Depuis plusieurs heures, l’on assiste à une levée de boucliers chez de nombreuses associations « gays » partout dans le monde comme la Fédération LGBT, en France.

Ces dernières protestent vigoureusement contre les propos du pape François, selon lesquels l’homosexualité serait considérée comme une pathologie.

« Quand l’homosexualité se manifeste dès l’enfance, il y a beaucoup de choses à faire par la psychiatrie, pour voir comment sont les choses. C’est autre chose quand cela se manifeste après vingt ans », a-t-il lancé lors d’un entretien dans l’avion qui le ramenait de Dublin, relayé par des médias internationaux.

« Je leur dirais premièrement de prier, ne pas condamner, dialoguer, comprendre, donner une place au fils ou à la fille. Quand cela se manifeste dès l’enfance. (…). « Je ne dirai jamais que le silence est un remède, a-t-il précisé. Ignorer son fils ou sa fille qui a des tendances homosexuelles est un défaut de paternité ou de maternité ».

Soigner les tendances homosexuelles semble donc une voie à explorer pour François. Mais, à noter que dans la retranscription officielle, le Vatican a retiré le mot « psychiatrie ».

Des propos jugés d' »irresponsables » par les associations de défense des droits LGBT, qui ont rappelé dans un communiqué que « l’homosexualité n’est pas une maladie ».

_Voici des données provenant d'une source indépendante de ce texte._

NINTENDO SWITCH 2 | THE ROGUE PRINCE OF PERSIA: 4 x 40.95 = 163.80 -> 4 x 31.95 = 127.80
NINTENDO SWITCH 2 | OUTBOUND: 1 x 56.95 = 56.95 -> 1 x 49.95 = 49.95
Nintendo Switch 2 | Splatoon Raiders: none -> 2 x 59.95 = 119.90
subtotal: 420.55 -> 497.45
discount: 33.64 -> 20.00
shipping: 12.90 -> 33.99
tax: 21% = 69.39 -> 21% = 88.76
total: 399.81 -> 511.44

Depuis son arrivée à Saint-Pierre, le pape François s’est exprimé à plusieurs reprises sur la question de l’homosexualité, et s’est parfois montré contradictoire sur la question.

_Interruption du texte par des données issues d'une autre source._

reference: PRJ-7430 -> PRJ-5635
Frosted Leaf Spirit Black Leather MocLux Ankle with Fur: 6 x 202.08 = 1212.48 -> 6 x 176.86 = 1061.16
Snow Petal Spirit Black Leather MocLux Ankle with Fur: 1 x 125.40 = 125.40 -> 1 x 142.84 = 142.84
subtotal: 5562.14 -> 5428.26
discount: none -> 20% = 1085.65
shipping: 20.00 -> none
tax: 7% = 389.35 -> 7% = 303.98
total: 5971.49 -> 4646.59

Fin juillet 2013, le pape François a laissé entendre ceci:  « Les homosexuels ne doivent pas être marginalisés à cause de leur orientation sexuelle, mais être intégrés dans la société. Le problème n’est pas d’avoir cette tendance, c’est de faire du lobbying. C’est le problème le plus grave selon moi ».

Trois ans plus tard, plus précisément en juin 2016, le souverain pontife a  réutilisé cette formule de tolérance: « Une personne qui vit cette condition, qui a une bonne volonté, qui cherche Dieu, qui sommes-nous pour la juger ? ».